Section 16(a) of the Securities and Exchange Act of 1934 requires the
Company's directors and executive officers, and persons who own more than ten
percent of a registered class of the Company's equity securities, to file
with the Securities and Exchange Commission ("SEC") and the American Stock
Exchange initial reports of ownership and reports of changes in ownership of
Common Stock and other equity securities of the Company.  Reporting persons
are required by SEC regulation to furnish the Company with copies of all
Section 16(a) forms they file.

To the Company's knowledge, based solely on review of the copies of such
reports furnished to the Company, all Section (16)a filing requirements
applicable to its officers, directors and greater than ten percent
stockholders were complied with except for one report covering one
transaction for each of the following officers and directors which were filed
late:  Joshua Biblowitz, Robin Farkas, Stanley Greenman, Stewart Katz, Joseph
Madenberg, Robert Stokvis and Benjamin Zdatny (deceased).

                         ELECTION OF DIRECTORS

Pursuant to the Company's Certificate of Incorporation and By-Laws, the
number of directors of the Company has been set at nine members, classified
into three equal classes, which classes have staggered three year terms.  The
Board of Directors proposes the election, as Class 1 directors, of the three
nominees listed below.  Class 1 directors elected at the Annual Meeting will
serve until the 1998 Annual Meeting, and until their successors have been
elected and qualified.  Mr.
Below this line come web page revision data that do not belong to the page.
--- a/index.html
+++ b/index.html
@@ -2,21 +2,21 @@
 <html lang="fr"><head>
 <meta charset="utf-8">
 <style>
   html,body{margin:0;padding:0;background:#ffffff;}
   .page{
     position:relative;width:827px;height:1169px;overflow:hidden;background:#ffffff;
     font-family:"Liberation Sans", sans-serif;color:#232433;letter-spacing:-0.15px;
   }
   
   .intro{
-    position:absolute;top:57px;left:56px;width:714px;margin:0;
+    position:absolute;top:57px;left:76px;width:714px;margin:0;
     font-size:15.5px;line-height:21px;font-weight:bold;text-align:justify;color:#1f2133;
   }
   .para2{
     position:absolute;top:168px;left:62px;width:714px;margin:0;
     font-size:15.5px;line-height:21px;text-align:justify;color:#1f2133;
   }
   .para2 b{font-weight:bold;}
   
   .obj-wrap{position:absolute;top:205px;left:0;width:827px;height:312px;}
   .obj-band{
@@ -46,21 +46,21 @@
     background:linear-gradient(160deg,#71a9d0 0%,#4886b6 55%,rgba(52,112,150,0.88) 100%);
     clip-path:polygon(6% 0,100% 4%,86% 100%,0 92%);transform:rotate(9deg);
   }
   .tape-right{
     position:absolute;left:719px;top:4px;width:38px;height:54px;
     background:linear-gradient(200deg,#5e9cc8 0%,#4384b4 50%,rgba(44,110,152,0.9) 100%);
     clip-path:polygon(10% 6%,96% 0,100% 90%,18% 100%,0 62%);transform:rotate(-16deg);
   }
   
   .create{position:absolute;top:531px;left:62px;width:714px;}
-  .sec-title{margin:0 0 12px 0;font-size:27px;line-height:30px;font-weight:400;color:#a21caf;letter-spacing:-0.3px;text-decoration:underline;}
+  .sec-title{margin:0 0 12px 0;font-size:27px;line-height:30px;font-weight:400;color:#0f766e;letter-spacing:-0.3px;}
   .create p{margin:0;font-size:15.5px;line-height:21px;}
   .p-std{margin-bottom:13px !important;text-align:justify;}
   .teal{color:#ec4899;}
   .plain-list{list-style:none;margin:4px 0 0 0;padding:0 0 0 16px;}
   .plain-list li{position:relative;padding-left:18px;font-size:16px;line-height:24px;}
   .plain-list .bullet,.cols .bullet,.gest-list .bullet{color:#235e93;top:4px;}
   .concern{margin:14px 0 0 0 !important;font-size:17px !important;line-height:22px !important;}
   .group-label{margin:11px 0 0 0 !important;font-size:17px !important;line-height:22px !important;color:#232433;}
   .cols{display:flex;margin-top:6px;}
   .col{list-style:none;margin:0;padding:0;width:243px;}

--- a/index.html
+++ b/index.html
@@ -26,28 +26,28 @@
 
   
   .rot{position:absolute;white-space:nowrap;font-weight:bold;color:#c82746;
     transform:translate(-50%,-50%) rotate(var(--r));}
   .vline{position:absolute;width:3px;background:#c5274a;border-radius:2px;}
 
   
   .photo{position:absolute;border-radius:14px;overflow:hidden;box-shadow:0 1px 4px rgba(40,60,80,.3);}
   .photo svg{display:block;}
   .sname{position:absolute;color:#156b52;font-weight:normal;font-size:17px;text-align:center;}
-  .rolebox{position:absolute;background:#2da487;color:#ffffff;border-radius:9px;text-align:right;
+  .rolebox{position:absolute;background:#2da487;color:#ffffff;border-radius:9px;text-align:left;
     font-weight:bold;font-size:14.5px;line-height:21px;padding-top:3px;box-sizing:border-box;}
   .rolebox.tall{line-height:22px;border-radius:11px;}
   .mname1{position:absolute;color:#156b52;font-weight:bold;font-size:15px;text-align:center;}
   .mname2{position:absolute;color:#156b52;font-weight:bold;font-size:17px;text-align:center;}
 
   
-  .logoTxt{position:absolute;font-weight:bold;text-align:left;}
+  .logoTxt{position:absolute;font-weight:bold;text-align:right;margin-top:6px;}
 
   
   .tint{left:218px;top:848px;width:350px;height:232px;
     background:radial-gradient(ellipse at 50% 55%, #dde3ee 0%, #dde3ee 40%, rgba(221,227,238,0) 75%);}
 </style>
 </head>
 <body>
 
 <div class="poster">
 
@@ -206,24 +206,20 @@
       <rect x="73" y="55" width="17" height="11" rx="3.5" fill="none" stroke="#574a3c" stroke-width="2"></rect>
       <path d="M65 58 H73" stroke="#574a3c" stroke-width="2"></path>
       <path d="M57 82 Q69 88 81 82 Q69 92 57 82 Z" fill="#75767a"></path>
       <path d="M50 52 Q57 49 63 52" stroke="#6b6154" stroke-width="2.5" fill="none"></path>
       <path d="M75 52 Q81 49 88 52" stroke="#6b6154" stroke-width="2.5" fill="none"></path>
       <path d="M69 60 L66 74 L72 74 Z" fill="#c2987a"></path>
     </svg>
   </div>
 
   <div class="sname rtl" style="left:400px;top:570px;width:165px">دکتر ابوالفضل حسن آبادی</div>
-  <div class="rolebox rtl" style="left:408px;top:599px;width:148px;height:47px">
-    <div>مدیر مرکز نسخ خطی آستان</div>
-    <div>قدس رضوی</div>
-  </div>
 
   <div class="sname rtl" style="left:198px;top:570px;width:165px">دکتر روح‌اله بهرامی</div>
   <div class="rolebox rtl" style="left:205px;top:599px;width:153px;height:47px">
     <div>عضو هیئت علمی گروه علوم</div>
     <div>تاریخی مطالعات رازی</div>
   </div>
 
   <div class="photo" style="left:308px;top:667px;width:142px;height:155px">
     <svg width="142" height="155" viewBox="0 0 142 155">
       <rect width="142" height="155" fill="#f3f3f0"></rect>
Joshua Biblowitz, a Class 1 director and a member
of the Board of Directors since 1979, has decided not to run for re-
election.

Mr. Benjamin Zdatny, a Class 2 director, passed away in April, 1995.  Mr.
Zdatny had been a member of the Board of Directors since 1987.  At this time,
the Board has not appointed a replacement to fill this vacancy.  After a
replacement director is appointed by the Board pursuant to authority granted
by the Company's By-Laws, such director will be voted upon by the Company's
stockholders at the next Annual Meeting.  The remaining Class 2 directors
continue to serve until the 1996 meeting.

The terms of office of the Class 3 directors continue until the 1997 meeting.

Unless the stockholder specifies in the proxy that authority to vote is
withheld, proxies will be voted for all of the nominees named below.  In the
event any nominee is unable to or declines to serve as director at the time
of the Annual Meeting, proxies that do not withhold authority to vote for all
nominees may be voted for any substitute nominee selected by the Board of
Directors.  The Board has no reason to believe, at this time, that any of the
persons named will be unable or unwilling to serve if elected.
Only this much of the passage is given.